**INPUT MATERIAL:**
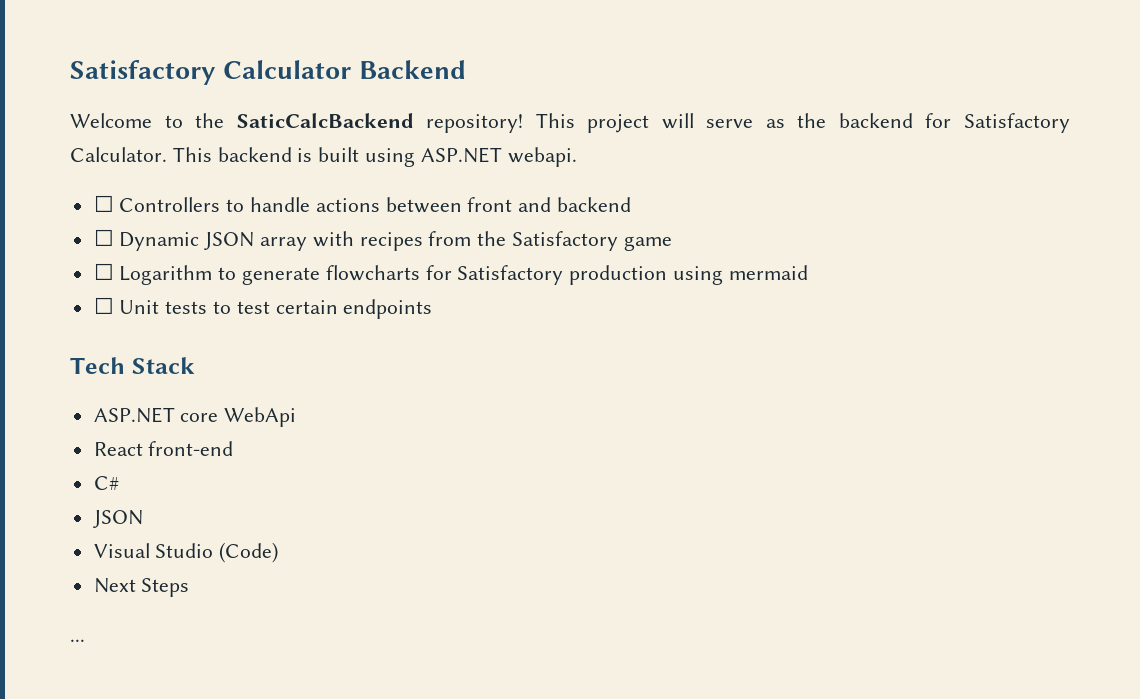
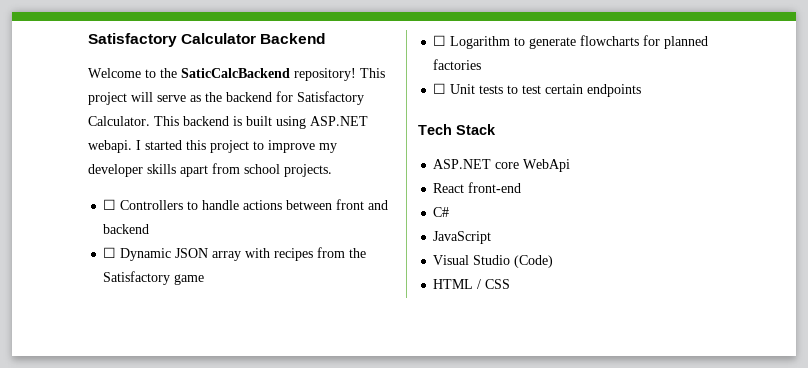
+ I started this project to improve my developer skills apart from school projects.
- ☐ Logarithm to generate flowcharts for Satisfactory production using mermaid
+ ☐ Logarithm to generate flowcharts for planned factories
  C#
- JSON
+ JavaScript
- Next Steps
- ...
+ HTML / CSS

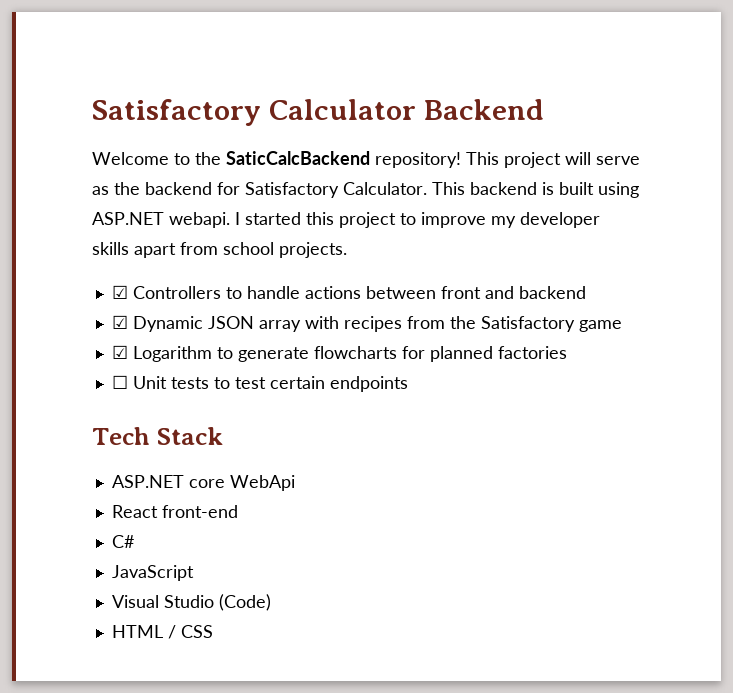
- ☐ Controllers to handle actions between front and backend
+ ☑ Controllers to handle actions between front and backend
- ☐ Dynamic JSON array with recipes from the Satisfactory game
+ ☑ Dynamic JSON array with recipes from the Satisfactory game
- ☐ Logarithm to generate flowcharts for planned factories
+ ☑ Logarithm to generate flowcharts for planned factories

**WHAT THE TASK REQUIRES:** Please repeat every record exactly, leaving the pictures out.

**THE COMPLETED TASK:**
+ I started this project to improve my developer skills apart from school projects.
- ☐ Logarithm to generate flowcharts for Satisfactory production using mermaid
+ ☐ Logarithm to generate flowcharts for planned factories
  C#
- JSON
+ JavaScript
- Next Steps
- ...
+ HTML / CSS

- ☐ Controllers to handle actions between front and backend
+ ☑ Controllers to handle actions between front and backend
- ☐ Dynamic JSON array with recipes from the Satisfactory game
+ ☑ Dynamic JSON array with recipes from the Satisfactory game
- ☐ Logarithm to generate flowcharts for planned factories
+ ☑ Logarithm to generate flowcharts for planned factories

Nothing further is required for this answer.